_Information given:_
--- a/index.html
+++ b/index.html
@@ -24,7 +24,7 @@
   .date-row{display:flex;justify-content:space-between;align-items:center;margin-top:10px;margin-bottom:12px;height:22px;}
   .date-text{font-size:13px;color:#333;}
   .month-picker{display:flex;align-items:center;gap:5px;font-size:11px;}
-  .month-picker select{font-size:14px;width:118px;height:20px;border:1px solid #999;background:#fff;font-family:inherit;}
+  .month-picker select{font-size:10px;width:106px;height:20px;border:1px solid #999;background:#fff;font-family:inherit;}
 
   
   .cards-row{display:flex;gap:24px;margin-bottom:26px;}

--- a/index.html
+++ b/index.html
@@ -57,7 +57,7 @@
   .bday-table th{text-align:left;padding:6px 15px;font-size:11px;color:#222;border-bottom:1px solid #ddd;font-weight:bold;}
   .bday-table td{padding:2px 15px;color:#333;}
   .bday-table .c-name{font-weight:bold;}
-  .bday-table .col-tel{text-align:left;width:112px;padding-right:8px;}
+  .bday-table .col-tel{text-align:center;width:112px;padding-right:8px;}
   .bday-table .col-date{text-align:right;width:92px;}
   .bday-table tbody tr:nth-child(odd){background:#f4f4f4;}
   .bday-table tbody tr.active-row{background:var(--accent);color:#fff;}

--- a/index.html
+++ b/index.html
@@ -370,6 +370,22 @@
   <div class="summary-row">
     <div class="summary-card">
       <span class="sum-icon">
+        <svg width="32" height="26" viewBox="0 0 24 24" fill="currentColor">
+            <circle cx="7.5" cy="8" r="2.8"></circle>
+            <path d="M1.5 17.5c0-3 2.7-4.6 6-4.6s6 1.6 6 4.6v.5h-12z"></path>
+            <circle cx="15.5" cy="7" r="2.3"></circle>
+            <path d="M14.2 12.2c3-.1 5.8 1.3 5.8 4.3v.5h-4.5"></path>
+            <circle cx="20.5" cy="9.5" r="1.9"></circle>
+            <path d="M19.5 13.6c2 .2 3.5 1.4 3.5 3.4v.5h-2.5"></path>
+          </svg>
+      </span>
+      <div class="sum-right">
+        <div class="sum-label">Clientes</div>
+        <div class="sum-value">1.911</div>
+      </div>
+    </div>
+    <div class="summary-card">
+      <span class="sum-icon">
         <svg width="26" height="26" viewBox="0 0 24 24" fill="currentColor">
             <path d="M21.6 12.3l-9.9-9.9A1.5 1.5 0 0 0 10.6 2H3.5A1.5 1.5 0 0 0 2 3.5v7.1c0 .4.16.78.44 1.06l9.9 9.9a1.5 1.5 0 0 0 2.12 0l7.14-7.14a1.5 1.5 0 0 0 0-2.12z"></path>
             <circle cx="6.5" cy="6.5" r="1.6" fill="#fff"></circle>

_Task:_ Nothing should be left out when the listing is retyped exactly.

_Solution to the exercise:_
--- a/index.html
+++ b/index.html
@@ -24,7 +24,7 @@
   .date-row{display:flex;justify-content:space-between;align-items:center;margin-top:10px;margin-bottom:12px;height:22px;}
   .date-text{font-size:13px;color:#333;}
   .month-picker{display:flex;align-items:center;gap:5px;font-size:11px;}
-  .month-picker select{font-size:14px;width:118px;height:20px;border:1px solid #999;background:#fff;font-family:inherit;}
+  .month-picker select{font-size:10px;width:106px;height:20px;border:1px solid #999;background:#fff;font-family:inherit;}
 
   
   .cards-row{display:flex;gap:24px;margin-bottom:26px;}

--- a/index.html
+++ b/index.html
@@ -57,7 +57,7 @@
   .bday-table th{text-align:left;padding:6px 15px;font-size:11px;color:#222;border-bottom:1px solid #ddd;font-weight:bold;}
   .bday-table td{padding:2px 15px;color:#333;}
   .bday-table .c-name{font-weight:bold;}
-  .bday-table .col-tel{text-align:left;width:112px;padding-right:8px;}
+  .bday-table .col-tel{text-align:center;width:112px;padding-right:8px;}
   .bday-table .col-date{text-align:right;width:92px;}
   .bday-table tbody tr:nth-child(odd){background:#f4f4f4;}
   .bday-table tbody tr.active-row{background:var(--accent);color:#fff;}

--- a/index.html
+++ b/index.html
@@ -370,6 +370,22 @@
   <div class="summary-row">
     <div class="summary-card">
       <span class="sum-icon">
+        <svg width="32" height="26" viewBox="0 0 24 24" fill="currentColor">
+            <circle cx="7.5" cy="8" r="2.8"></circle>
+            <path d="M1.5 17.5c0-3 2.7-4.6 6-4.6s6 1.6 6 4.6v.5h-12z"></path>
+            <circle cx="15.5" cy="7" r="2.3"></circle>
+            <path d="M14.2 12.2c3-.1 5.8 1.3 5.8 4.3v.5h-4.5"></path>
+            <circle cx="20.5" cy="9.5" r="1.9"></circle>
+            <path d="M19.5 13.6c2 .2 3.5 1.4 3.5 3.4v.5h-2.5"></path>
+          </svg>
+      </span>
+      <div class="sum-right">
+        <div class="sum-label">Clientes</div>
+        <div class="sum-value">1.911</div>
+      </div>
+    </div>
+    <div class="summary-card">
+      <span class="sum-icon">
         <svg width="26" height="26" viewBox="0 0 24 24" fill="currentColor">
             <path d="M21.6 12.3l-9.9-9.9A1.5 1.5 0 0 0 10.6 2H3.5A1.5 1.5 0 0 0 2 3.5v7.1c0 .4.16.78.44 1.06l9.9 9.9a1.5 1.5 0 0 0 2.12 0l7.14-7.14a1.5 1.5 0 0 0 0-2.12z"></path>
             <circle cx="6.5" cy="6.5" r="1.6" fill="#fff"></circle>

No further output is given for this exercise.